EXERCISE DETAILS
In the entries below, count every line containing "title". Reply with the number alone.
RECORDS FOR THIS TASK: Begin
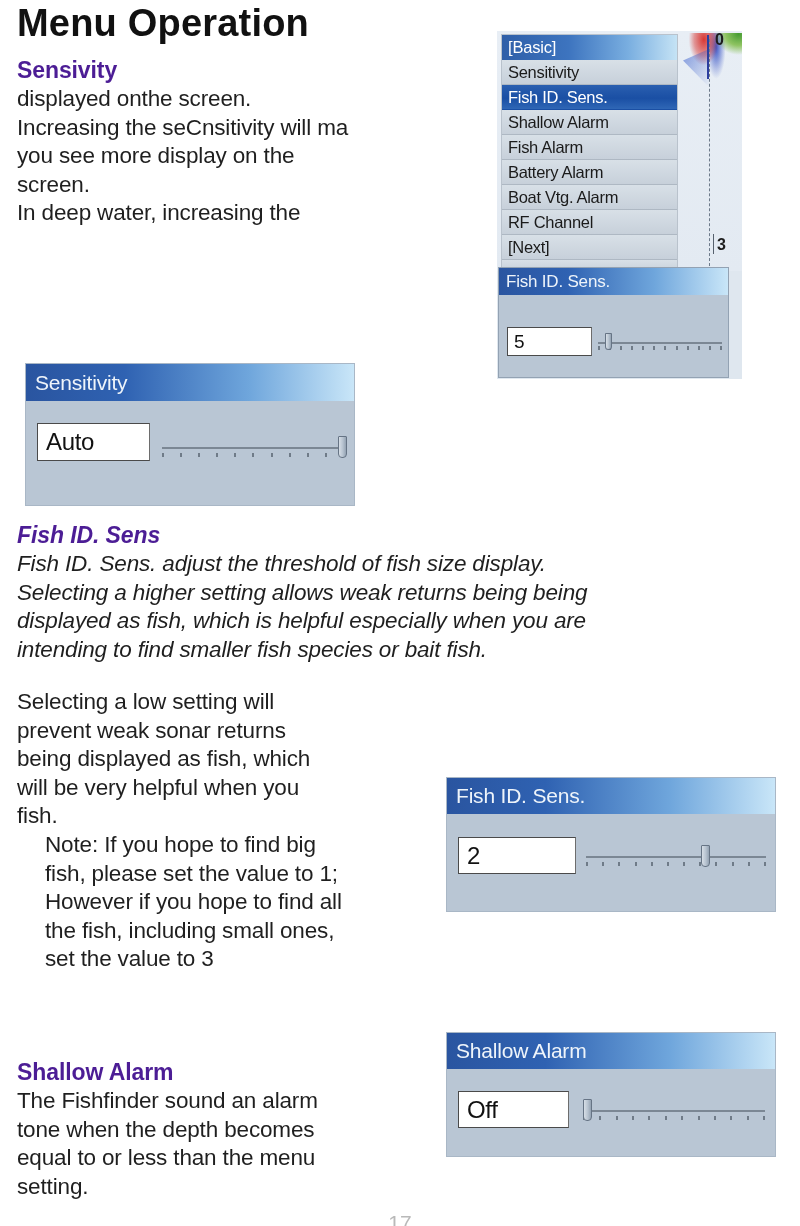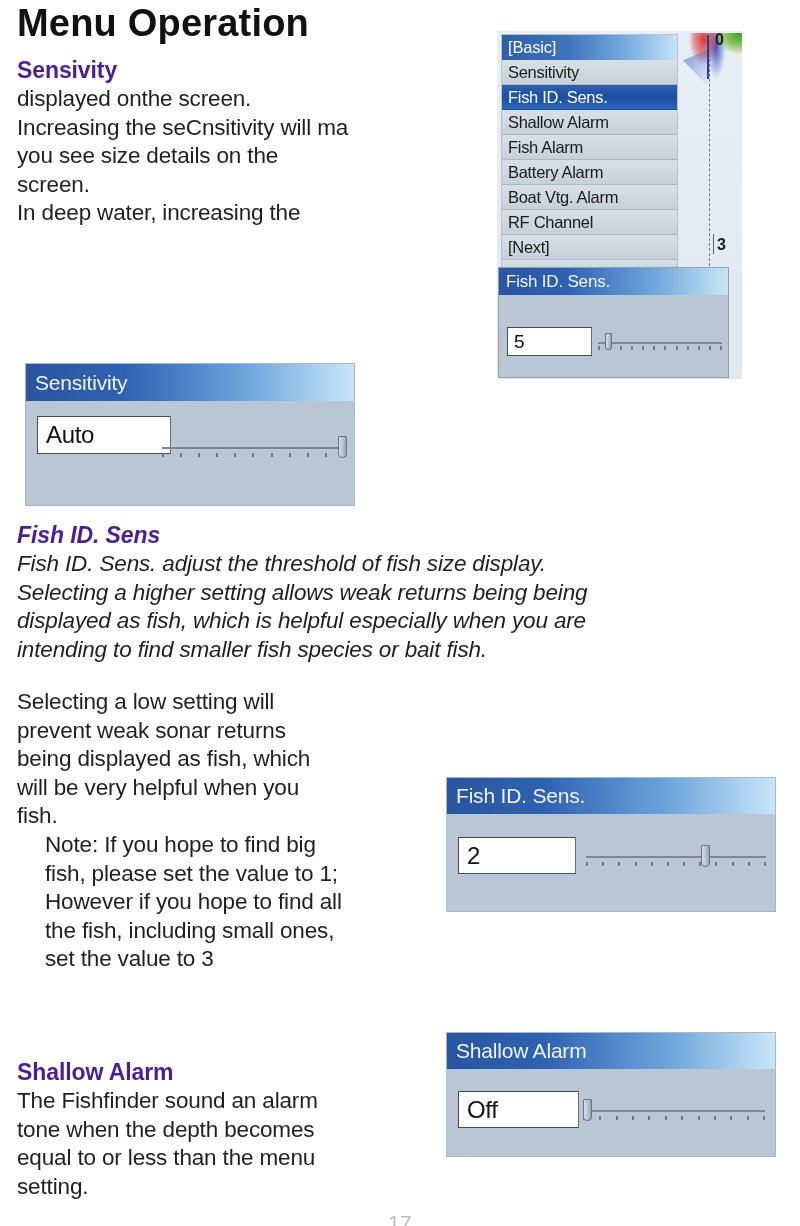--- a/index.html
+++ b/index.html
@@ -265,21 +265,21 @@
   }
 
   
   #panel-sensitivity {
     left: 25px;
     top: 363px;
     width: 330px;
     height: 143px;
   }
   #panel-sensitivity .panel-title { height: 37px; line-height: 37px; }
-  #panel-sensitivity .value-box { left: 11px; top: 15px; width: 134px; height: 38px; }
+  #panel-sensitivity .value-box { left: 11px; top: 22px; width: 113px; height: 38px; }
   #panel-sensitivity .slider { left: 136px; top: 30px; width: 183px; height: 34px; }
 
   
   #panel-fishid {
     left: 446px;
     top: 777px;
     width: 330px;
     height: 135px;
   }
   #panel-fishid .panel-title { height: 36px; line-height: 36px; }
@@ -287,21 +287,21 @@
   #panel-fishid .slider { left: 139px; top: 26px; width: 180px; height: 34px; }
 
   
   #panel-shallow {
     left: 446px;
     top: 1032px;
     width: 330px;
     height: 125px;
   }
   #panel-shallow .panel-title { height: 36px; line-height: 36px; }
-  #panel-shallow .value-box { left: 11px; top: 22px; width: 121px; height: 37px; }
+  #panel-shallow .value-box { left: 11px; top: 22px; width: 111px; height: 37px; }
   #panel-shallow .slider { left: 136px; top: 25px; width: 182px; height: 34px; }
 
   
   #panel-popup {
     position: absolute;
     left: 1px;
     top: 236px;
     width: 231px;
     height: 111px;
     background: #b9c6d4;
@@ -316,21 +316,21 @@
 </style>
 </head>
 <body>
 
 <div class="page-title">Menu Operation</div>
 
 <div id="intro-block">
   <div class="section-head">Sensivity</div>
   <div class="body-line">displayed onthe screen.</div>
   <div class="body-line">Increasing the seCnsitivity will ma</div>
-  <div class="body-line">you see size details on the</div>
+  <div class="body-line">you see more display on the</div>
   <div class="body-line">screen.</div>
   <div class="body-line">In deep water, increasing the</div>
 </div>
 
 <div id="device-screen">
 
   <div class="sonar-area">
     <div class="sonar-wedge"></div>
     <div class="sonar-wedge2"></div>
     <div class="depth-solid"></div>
RECORDS FOR THIS TASK: End
RECORDS FOR THIS TASK: Begin
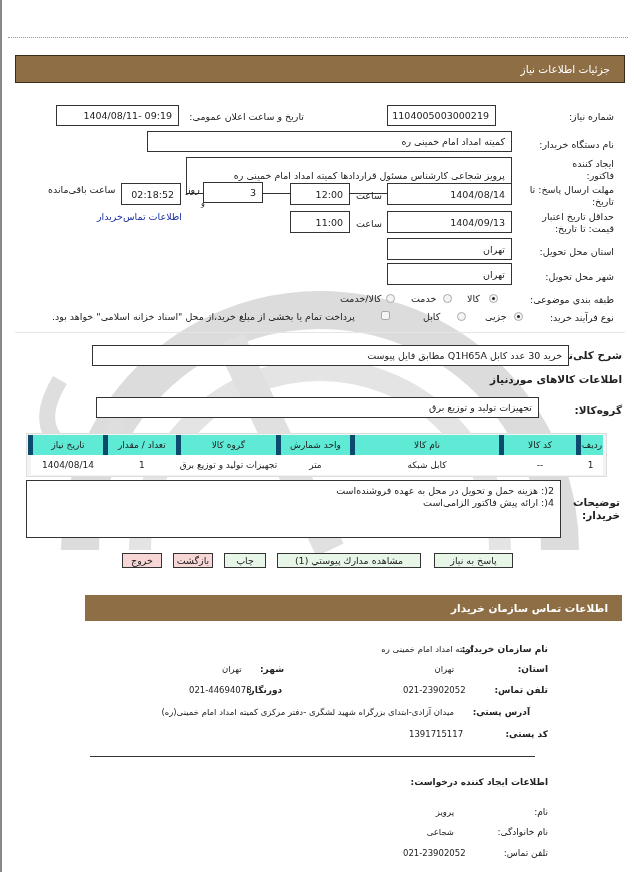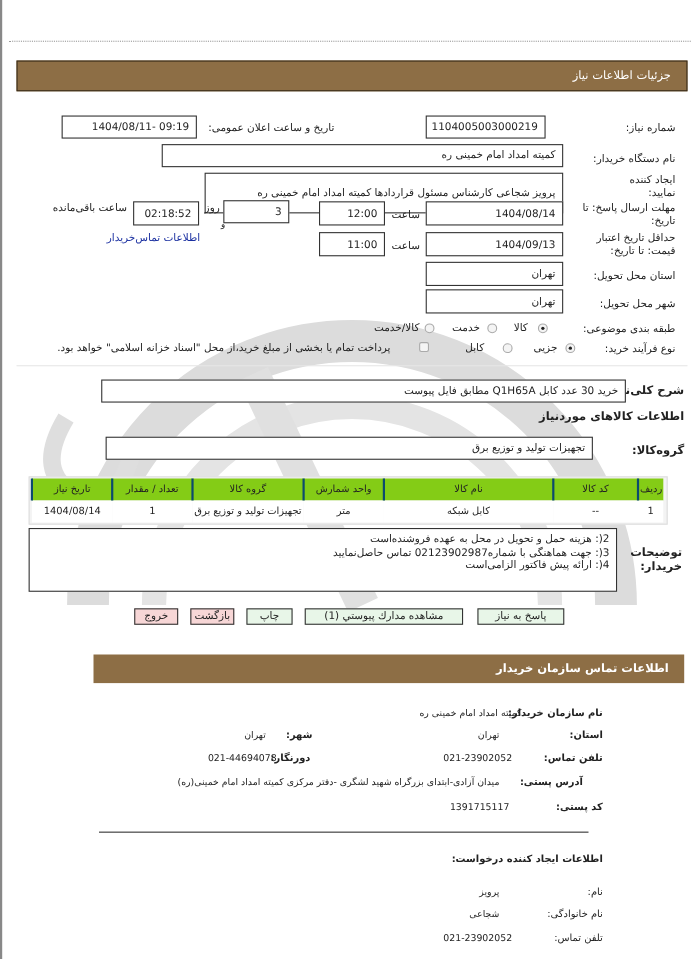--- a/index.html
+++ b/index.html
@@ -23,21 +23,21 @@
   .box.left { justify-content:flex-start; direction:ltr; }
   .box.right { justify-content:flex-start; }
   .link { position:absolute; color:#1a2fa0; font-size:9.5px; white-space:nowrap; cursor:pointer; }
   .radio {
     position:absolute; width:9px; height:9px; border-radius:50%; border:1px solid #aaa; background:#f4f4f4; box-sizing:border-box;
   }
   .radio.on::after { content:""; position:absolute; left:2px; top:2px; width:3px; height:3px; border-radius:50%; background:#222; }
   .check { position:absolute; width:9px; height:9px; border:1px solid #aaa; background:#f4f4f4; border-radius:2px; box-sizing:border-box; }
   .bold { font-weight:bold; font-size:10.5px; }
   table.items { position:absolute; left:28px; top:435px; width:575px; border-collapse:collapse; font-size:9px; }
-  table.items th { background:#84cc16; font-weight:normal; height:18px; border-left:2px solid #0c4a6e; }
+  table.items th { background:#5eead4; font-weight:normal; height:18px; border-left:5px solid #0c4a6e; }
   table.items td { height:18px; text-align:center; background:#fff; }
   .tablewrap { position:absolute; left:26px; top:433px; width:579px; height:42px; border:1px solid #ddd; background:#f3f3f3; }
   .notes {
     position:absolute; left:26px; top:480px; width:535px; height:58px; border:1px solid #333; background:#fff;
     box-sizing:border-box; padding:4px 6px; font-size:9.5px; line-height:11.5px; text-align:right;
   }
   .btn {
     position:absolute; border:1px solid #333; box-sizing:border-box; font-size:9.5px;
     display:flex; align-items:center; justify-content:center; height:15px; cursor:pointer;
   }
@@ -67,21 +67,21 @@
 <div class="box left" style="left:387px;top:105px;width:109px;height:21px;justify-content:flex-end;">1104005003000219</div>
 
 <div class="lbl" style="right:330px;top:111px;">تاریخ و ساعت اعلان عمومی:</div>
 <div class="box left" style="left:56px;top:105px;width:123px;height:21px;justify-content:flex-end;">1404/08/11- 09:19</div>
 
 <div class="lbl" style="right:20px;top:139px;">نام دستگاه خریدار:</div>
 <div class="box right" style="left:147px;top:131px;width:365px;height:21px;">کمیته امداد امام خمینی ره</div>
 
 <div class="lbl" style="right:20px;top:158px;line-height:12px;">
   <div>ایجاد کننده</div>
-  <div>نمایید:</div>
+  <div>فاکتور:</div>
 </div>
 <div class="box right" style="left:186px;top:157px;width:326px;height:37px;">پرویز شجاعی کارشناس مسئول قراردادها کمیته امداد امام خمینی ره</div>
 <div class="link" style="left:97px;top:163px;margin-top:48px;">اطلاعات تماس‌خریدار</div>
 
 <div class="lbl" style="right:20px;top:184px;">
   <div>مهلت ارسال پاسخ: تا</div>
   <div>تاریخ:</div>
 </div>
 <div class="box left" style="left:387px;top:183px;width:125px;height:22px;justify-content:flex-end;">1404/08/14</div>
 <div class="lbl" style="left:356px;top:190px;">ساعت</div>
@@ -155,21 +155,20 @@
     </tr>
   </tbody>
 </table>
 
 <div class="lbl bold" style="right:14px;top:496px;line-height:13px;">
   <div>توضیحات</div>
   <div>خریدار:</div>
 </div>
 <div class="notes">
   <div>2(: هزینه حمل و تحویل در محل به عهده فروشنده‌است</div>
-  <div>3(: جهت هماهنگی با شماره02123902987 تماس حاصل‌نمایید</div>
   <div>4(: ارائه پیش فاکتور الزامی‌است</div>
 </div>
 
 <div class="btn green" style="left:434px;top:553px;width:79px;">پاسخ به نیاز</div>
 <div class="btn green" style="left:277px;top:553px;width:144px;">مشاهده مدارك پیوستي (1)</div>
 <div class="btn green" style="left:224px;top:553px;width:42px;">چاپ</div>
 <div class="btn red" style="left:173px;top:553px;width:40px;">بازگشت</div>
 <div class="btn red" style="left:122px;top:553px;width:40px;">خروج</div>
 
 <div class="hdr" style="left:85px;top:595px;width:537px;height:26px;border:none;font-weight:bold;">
RECORDS FOR THIS TASK: End
RECORDS FOR THIS TASK: Begin
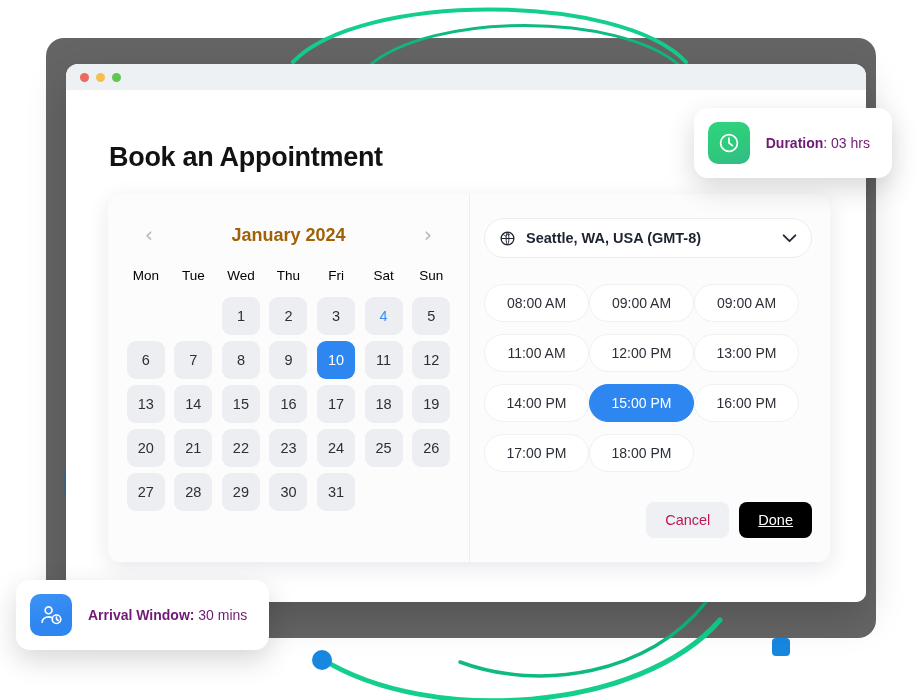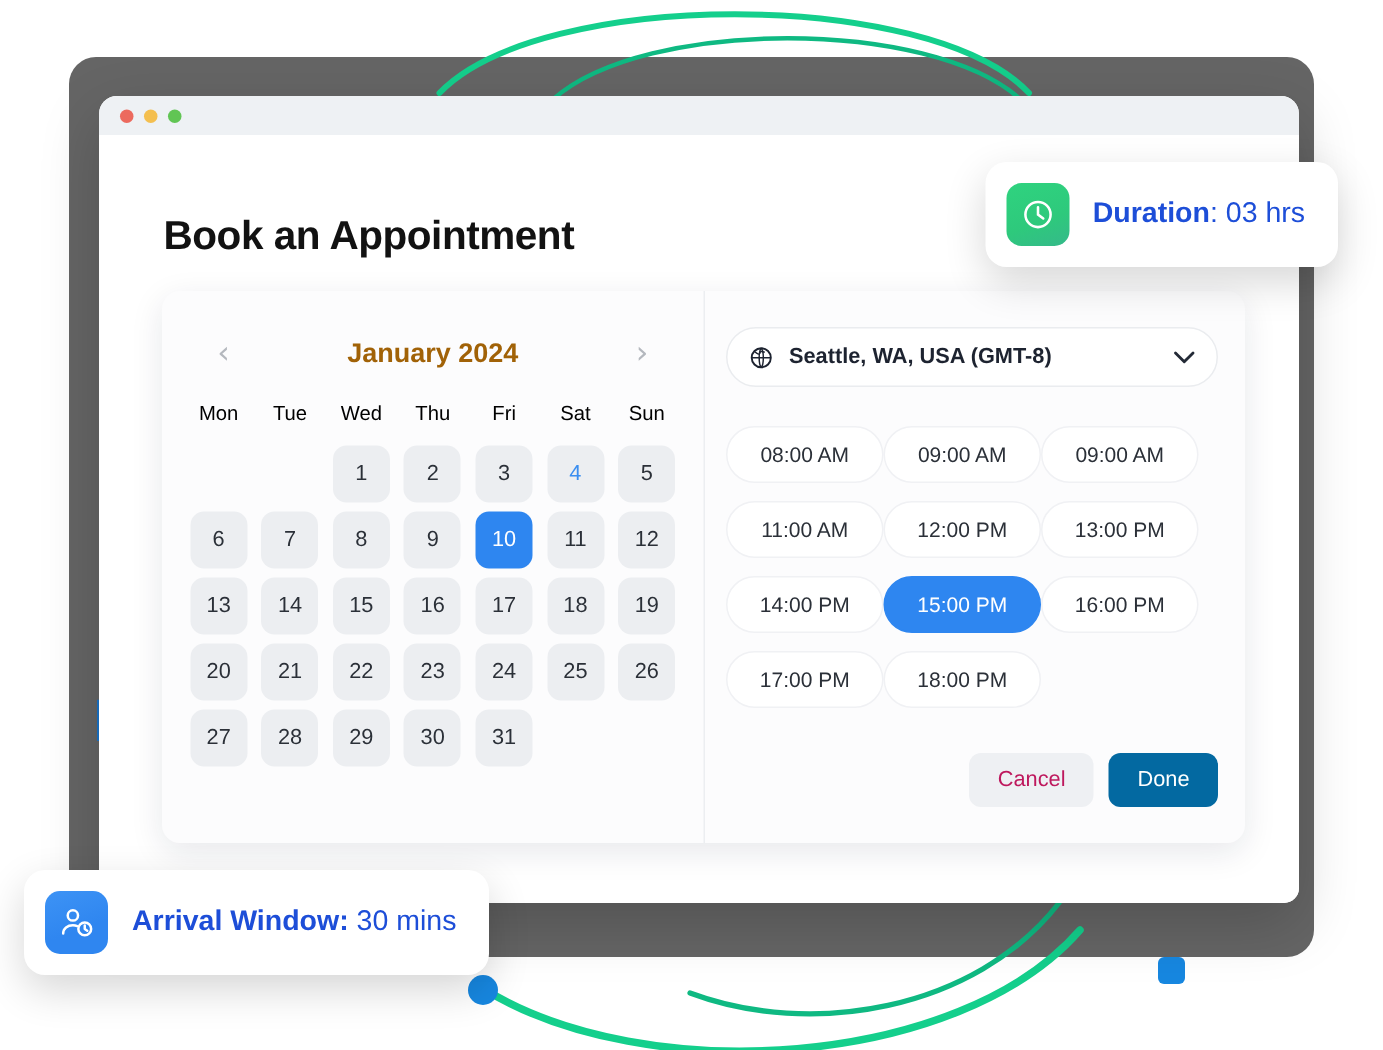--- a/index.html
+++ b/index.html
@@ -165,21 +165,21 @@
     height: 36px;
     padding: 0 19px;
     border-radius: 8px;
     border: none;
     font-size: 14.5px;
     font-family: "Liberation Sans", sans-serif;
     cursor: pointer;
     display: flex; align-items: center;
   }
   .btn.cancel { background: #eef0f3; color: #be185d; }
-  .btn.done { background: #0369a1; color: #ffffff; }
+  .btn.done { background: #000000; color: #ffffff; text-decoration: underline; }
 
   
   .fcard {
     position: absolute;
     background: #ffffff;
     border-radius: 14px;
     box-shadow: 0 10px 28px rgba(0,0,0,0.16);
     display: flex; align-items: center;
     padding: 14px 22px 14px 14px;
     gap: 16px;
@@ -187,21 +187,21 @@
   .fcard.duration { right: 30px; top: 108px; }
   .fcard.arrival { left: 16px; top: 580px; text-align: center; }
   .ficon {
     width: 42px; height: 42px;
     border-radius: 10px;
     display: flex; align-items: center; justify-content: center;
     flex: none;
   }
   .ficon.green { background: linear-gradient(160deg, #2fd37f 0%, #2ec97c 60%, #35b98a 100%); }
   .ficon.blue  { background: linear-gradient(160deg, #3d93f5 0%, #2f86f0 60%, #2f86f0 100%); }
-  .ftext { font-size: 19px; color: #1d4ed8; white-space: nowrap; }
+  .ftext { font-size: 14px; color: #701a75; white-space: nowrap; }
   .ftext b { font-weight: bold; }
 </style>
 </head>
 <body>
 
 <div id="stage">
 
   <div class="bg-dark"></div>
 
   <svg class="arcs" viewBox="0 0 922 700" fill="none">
RECORDS FOR THIS TASK: End
SOLUTION TO THIS TASK
4